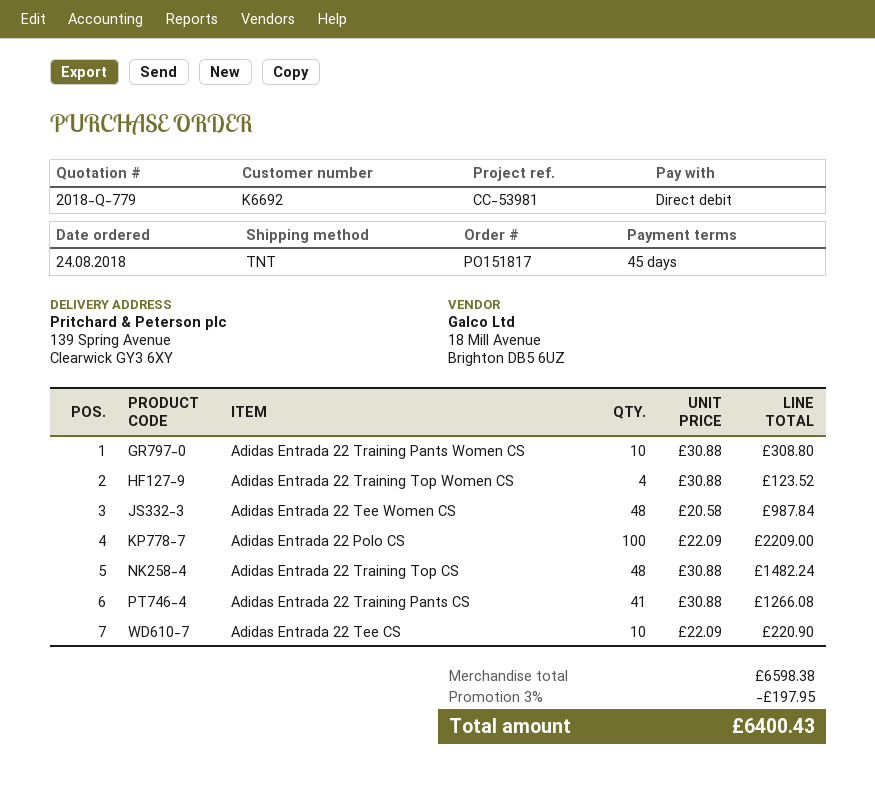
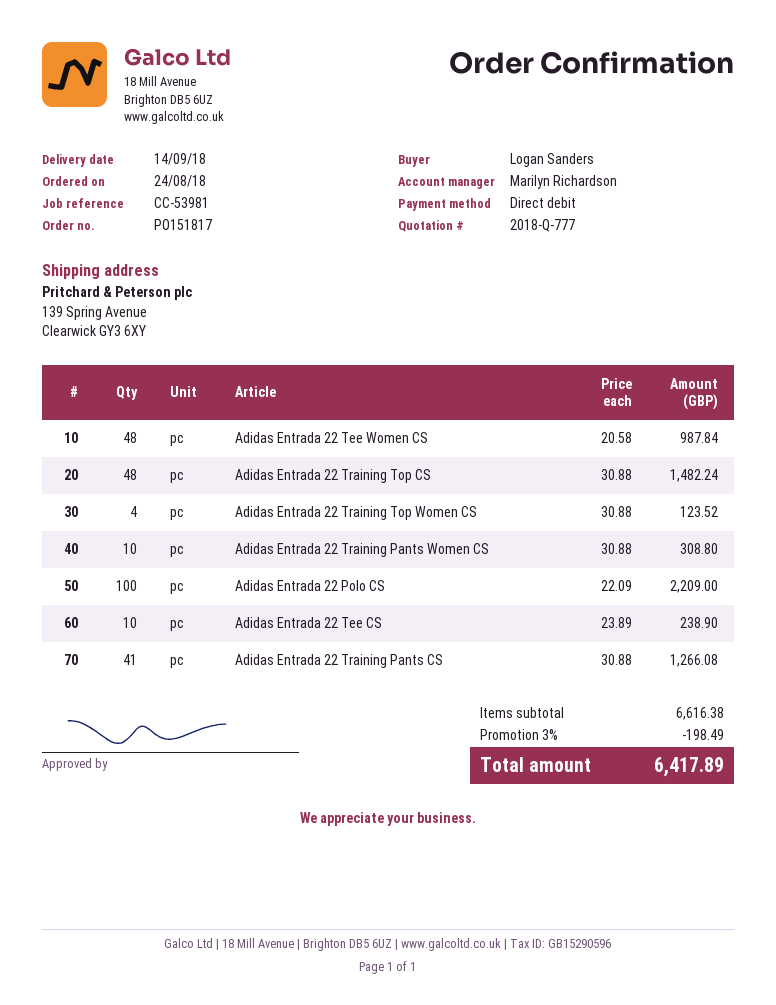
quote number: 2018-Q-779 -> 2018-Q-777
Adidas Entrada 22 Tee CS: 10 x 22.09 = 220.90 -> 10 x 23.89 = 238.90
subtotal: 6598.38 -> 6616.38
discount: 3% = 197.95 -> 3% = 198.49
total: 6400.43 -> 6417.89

■ ■ ■ ■ ■ ■ ■

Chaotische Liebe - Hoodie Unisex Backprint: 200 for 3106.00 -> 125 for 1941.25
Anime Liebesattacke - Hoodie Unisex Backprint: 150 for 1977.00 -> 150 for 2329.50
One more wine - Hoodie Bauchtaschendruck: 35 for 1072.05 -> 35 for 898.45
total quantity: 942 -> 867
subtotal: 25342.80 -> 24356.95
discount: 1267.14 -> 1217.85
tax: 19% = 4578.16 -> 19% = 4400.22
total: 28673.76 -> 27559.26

■ ■ ■ ■ ■ ■ ■

__TRY IT__. What is the number of lines in the records that contain "discount"? Give that number only.

__REPLY TO THE EXERCISE__. 2